Platform Engineering: FinOps and Kubernetes Cost Optimization — Karpenter, Kubecost, VPA, and Spot Instances

Why FinOps Belongs in the Platform

Without intentional cost engineering, Kubernetes clusters become expensive fast. The default behavior of most teams: over-request resources (to be safe), never clean up dev workloads, and have no idea what anything costs.

Platform engineers are in the unique position to fix this structurally — because they control:

How nodes are provisioned (Karpenter)
What resource requests and limits teams set (VPA recommendations + Kyverno enforcement)
How costs are attributed (Kubecost labels enforced by policy)
What developers see (Backstage cost widget)

Cost optimization without platform ownership is a one-time cleanup. Cost optimization with platform ownership is a self-sustaining flywheel.

The Kubernetes Cost Model

Before optimizing, understand what drives K8s costs:

Total cluster cost = Node costs + Managed control plane costs + Storage + Network egress

Node cost breakdown:
├── Compute cost: priced per CPU/hour and RAM/hour
├── Spot discount: 60-80% cheaper, can be reclaimed by cloud provider
└── Reserved vs on-demand: 30-50% savings for stable baseline workloads

What your workloads actually pay for:
├── Requested CPU and memory (even if unused — you pay for reserved capacity)
├── NOT actual usage — if you request 4 CPU and use 0.2, you paid for 4
└── Node overhead: ~10-15% of each node is consumed by the OS and K8s agents

The rightsizing opportunity: Most Kubernetes workloads use 20-40% of their requested resources. This is the biggest cost reduction lever, and it's purely about correct resource requests.

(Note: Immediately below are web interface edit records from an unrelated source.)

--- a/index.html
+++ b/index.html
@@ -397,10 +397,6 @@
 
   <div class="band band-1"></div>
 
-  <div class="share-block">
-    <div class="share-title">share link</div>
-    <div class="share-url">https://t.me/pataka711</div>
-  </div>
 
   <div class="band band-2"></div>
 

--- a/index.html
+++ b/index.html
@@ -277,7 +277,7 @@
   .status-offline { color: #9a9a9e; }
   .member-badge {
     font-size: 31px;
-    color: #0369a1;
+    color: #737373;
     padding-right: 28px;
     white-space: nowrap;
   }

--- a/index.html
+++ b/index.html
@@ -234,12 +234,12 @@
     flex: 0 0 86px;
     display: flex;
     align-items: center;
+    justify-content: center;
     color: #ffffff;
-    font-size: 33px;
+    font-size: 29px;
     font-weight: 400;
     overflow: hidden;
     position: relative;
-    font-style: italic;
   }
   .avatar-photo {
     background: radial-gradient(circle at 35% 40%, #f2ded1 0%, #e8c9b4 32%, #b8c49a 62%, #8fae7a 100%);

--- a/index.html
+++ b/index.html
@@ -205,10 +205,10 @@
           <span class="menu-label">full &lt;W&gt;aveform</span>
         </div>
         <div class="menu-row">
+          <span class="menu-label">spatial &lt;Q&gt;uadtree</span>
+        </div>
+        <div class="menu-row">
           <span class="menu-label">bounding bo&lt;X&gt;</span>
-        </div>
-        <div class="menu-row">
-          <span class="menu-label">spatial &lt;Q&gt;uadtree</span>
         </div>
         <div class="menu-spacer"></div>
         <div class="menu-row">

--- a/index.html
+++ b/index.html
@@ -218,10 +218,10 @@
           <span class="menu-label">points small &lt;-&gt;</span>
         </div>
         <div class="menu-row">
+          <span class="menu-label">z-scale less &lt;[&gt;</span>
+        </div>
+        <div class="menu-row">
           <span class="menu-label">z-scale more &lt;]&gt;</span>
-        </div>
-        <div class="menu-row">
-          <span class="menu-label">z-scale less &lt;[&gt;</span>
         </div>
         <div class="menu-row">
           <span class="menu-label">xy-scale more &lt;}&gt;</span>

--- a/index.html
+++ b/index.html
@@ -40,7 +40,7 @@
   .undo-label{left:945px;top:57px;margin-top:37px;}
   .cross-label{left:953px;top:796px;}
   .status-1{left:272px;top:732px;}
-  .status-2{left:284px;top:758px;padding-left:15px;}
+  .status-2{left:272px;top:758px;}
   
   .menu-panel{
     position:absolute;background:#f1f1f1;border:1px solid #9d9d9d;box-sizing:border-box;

Karpenter: Right-Sizing Nodes

The Cluster Autoscaler can only scale within pre-defined node groups. If your groups contain c5.2xlarge (8 CPU, 16GB), that's what every scale-up gets — whether your workload needs 1 CPU or 8 CPU.

Karpenter looks at the resource requests of unschedulable Pods and provisions exactly the right instance type:

Pod needs 1.5 CPU + 3GB RAM → Karpenter picks t3.medium or c6i.large (cheapest that fits)
Pod needs 16 CPU + 32GB RAM → Karpenter picks c6i.4xlarge
Pod needs GPU → Karpenter picks g5.xlarge

No node groups. No pre-defined pools. Just constraints.

NodePool configuration

YAML

# NodePool — defines what Karpenter can provision
apiVersion: karpenter.sh/v1beta1
kind: NodePool
metadata:
  name: default
spec:
  template:
    metadata:
      labels:
        node-type: general
    spec:
      nodeClassRef:
        apiVersion: karpenter.k8s.aws/v1beta1
        kind: EC2NodeClass
        name: default
      requirements:
        # Allow any architecture
        - key: kubernetes.io/arch
          operator: In
          values: ["amd64", "arm64"]
        # Prefer spot, fall back to on-demand
        - key: karpenter.sh/capacity-type
          operator: In
          values: ["spot", "on-demand"]
        # Broad instance family selection — let Karpenter choose
        - key: karpenter.k8s.aws/instance-family
          operator: In
          values: ["c6i", "c6a", "c7i", "m6i", "m6a", "r6i"]
        # Maximum node size — prevent overprovisioning
        - key: karpenter.k8s.aws/instance-size
          operator: NotIn
          values: ["nano", "micro", "small"]
  limits:
    cpu: 1000            # max 1000 CPU across all Karpenter nodes
    memory: 4000Gi
  disruption:
    consolidationPolicy: WhenUnderutilized  # key for cost savings
    consolidateAfter: 30s                   # aggressive consolidation

EC2NodeClass

YAML

apiVersion: karpenter.k8s.aws/v1beta1
kind: EC2NodeClass
metadata:
  name: default
spec:
  amiFamily: AL2        # Amazon Linux 2
  subnetSelectorTerms:
    - tags:
        karpenter.sh/discovery: "my-cluster"
  securityGroupSelectorTerms:
    - tags:
        karpenter.sh/discovery: "my-cluster"
  instanceProfile: KarpenterNodeInstanceProfile
  blockDeviceMappings:
    - deviceName: /dev/xvda
      ebs:
        volumeSize: 50Gi
        volumeType: gp3
        encrypted: true

Spot instance handling

The critical consideration: spot instances can be reclaimed by AWS with 2 minutes notice.

YAML

# Make workloads spot-tolerant
apiVersion: apps/v1
kind: Deployment
spec:
  template:
    spec:
      topologySpreadConstraints:
        # Spread across availability zones — if one AZ has spot reclamation, not all pods die
        - maxSkew: 1
          topologyKey: topology.kubernetes.io/zone
          whenUnsatisfiable: DoNotSchedule
          labelSelector:
            matchLabels:
              app: my-service
      # Graceful shutdown — handle SIGTERM quickly
      terminationGracePeriodSeconds: 30
      containers:
        - name: my-service
          lifecycle:
            preStop:
              exec:
                command: ["/bin/sh", "-c", "sleep 5"]  # gives LB time to drain

Spot fallback strategy in NodePool:

YAML

requirements:
  - key: karpenter.sh/capacity-type
    operator: In
    values: ["spot", "on-demand"]

Karpenter tries spot first, automatically falls back to on-demand if spot is unavailable.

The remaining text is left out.